In Cameron Soule v. Woodward Design + Build, LLC, et. al., Nos. 2022-CA-0352, 2022-CA-0353, 2022-CA-0354, 2022-CA-0355, 2022-CA-0356, Court of Appeals of Louisiana, Fourth Circuit (December 21, 2023) Louisiana resolved the dispute.
STATEMENT OF FACTS
After a July 28, 2017, accident at the Standard Condominium construction project ("Project" ), when a construction elevator/hoist fell, injuring several workers, including multiple plaintiffs. As required by the owner of the Project, Woodward obtained a Contractor Controlled Insurance Program ("CCIP" ) policy or "Wrap-Up" policy from Houston Casualty Company ("HCC" ) for the insurance on the Project.
Eagle's Subcontract with Woodward provided that Eagle agreed to "furnish all labor, equipment, miscellaneous materials, and supervision for MAN/MATERIAL HOIST ERECTION & DISMANTLE," including "[p]reventative maintenance for 12-month rental period." Regarding insurance, Eagle's Subcontract stated, in pertinent part, that Woodward "has arranged for the Project to be insured under a controlled insurance program (the "CCIP" or "Wrap-Up" )."
In connection with the accident, plaintiffs filed suit against various parties and TBIC, Eagle's own commercial general liability ("CGL" ) insurer.
TBIC denied coverage for Eagle, maintaining that its CGL policy contained a"Wrap-Up Exclusion" which precluded coverage to Eagle for all claims arising from the Project. The Wrap-Up Exclusion provided, in pertinent part, that coverage is excluded in "[a]ll locations where you perform or have performed work that is or was to be insured under a consolidated (wrap-up) insurance program as described below." (Emphasis added).
On April 24, 2017, the Administrator sent a letter advising Eagle that it was not covered "under the General Liability Contractor Controlled Insurance Program for the trade of Hoist Rental and Service - the Standard Project."

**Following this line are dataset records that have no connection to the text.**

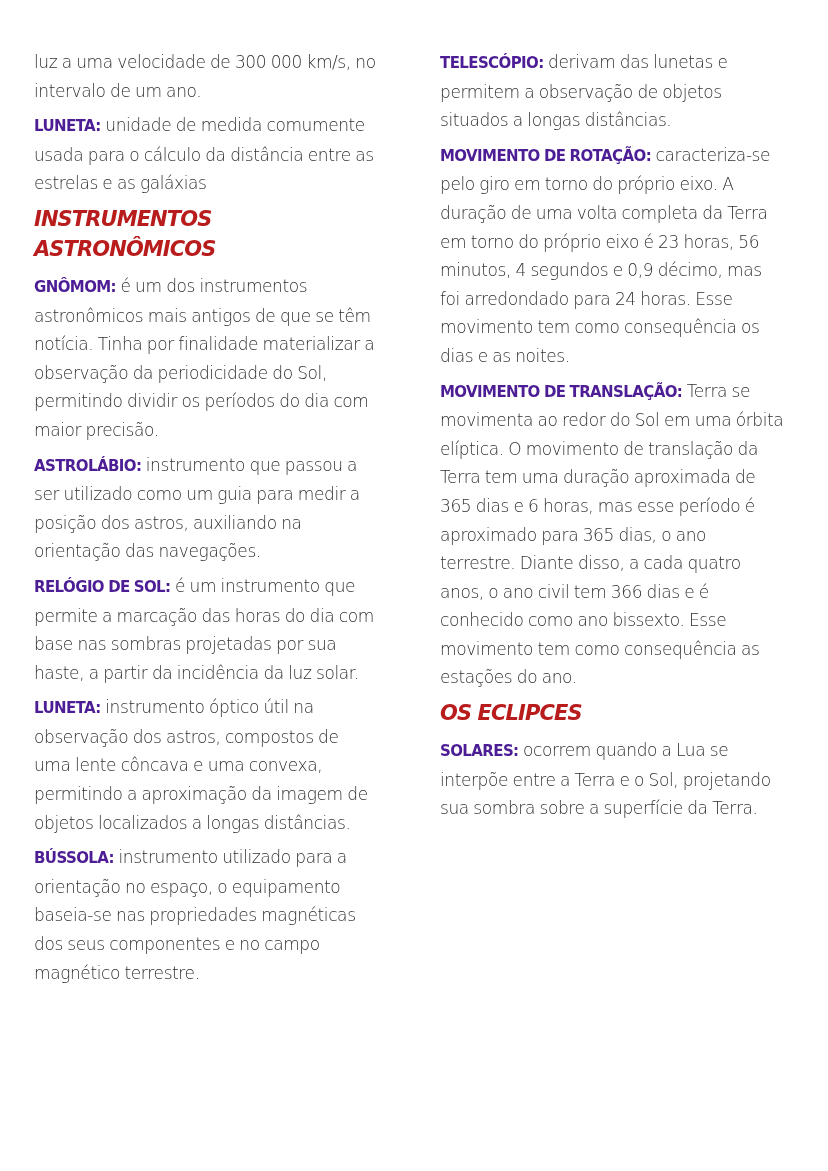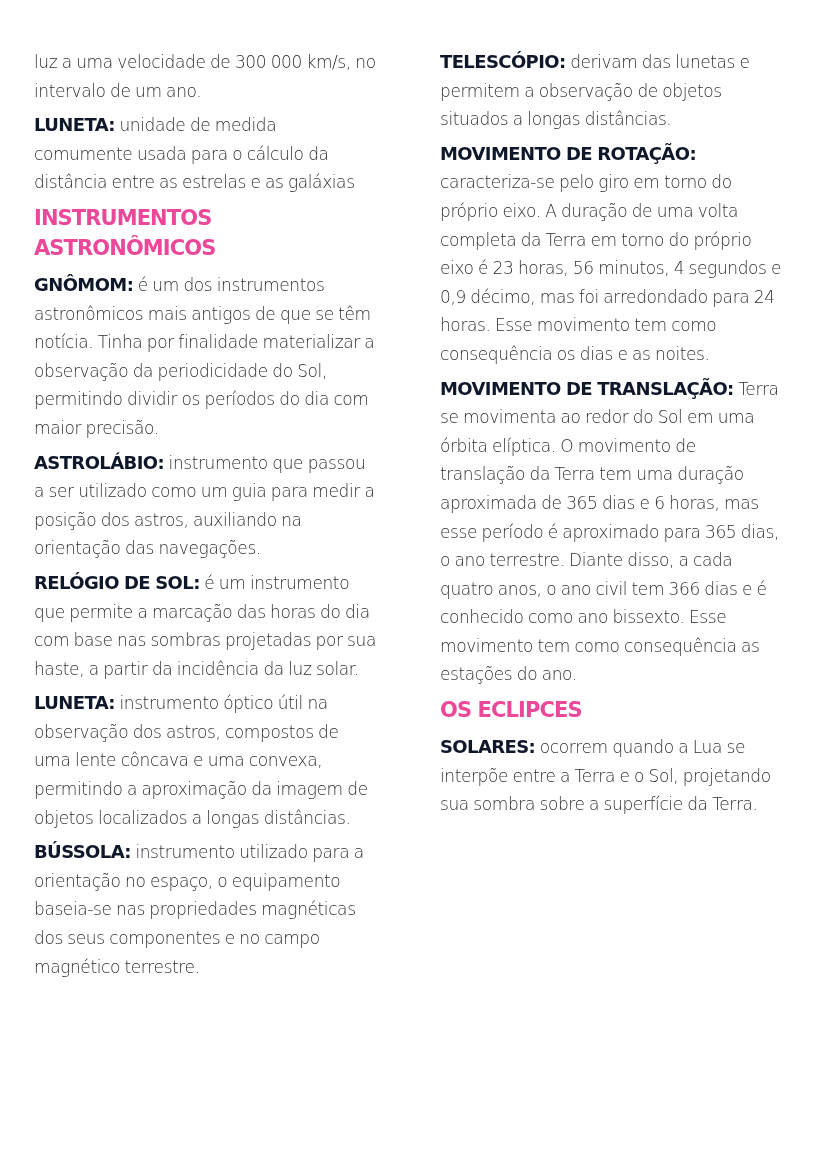--- a/index.html
+++ b/index.html
@@ -27,32 +27,33 @@
       line-height: 28.6px;
       margin: 0 0 6px 0;
       font-weight: 300;
       letter-spacing: -0.4px;
       word-spacing: -0.5px;
       color: #303030;
     }
     .term {
       font-family: "DejaVu Sans", sans-serif;
       font-weight: bold;
-      color: #0f172a;
-      font-size: 18px;
+      color: #4c1d95;
+      font-size: 15px;
       letter-spacing: -0.6px;
     }
     .heading {
       font-family: "DejaVu Sans", sans-serif;
       font-weight: bold;
-      color: #ec4899;
+      color: #b91c1c;
       font-size: 21px;
       letter-spacing: -0.9px;
       margin: 2px 0 8px 0;
       line-height: 30px;
+      font-style: italic;
     }
     .term + .def::before { content: " "; }
   </style>
 </head>
 <body>
 
 <div class="col col-left">
   <p class="para">luz a uma velocidade de 300 000 km/s, no intervalo de um ano.</p>
 
   <p class="para">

TBIC maintained that the CCIP policy was intended to cover Eagle under two distinct provisions: 1) as a lessor of equipment under the above mentioned "Additional Insured" endorsement; and 2) as an enrolled contractor, (for Eagle's work pursuant to the Subcontract to erect, dismantle, and provide preventative maintenance for the hoist) under the Wrap-Up endorsement. The latter endorsement provided that Woodward's "enrolled contractors" are insured "only while performing duties related to the project."
Interpretation of Insurance Contracts
An insurance policy is a contract between the parties and should be construed using the general rules of interpretation of contracts set forth in the Civil Code. The judicial responsibility in interpreting insurance contracts is to determine the parties' common intent.
An insurance policy should not be interpreted in an unreasonable or a strained manner so as to enlarge or to restrict its provisions beyond what is reasonably contemplated by its terms or so as to achieve an absurd conclusion.
If after applying the other general rules of construction an ambiguity remains, the ambiguous contractual provision is to be construed against the insurer and in favor of coverage. Under this rule of strict construction, equivocal provisions seeking to narrow an insurer's obligation are strictly construed against the insurer.
ANALYSIS
Woodward's Subcontract with Eagle specifically provides that Woodward arranged for the Project to be insured under the CCIP policy to provide coverage for Eagle's work at the Project site. The CCIP policy was issued by HCC. Notwithstanding the reason why Eagle was ultimately not enrolled, the record demonstrates that Eagle was clearly performing work on the Project that was to be insured under the CCIP policy. Moreover, the plain language of the Wrap-Up Exclusion stated that coverage for Eagle is excluded in "[a]ll locations where you perform or have performed work that is or was to be insured under a consolidated (wrap-up) insurance program . . ."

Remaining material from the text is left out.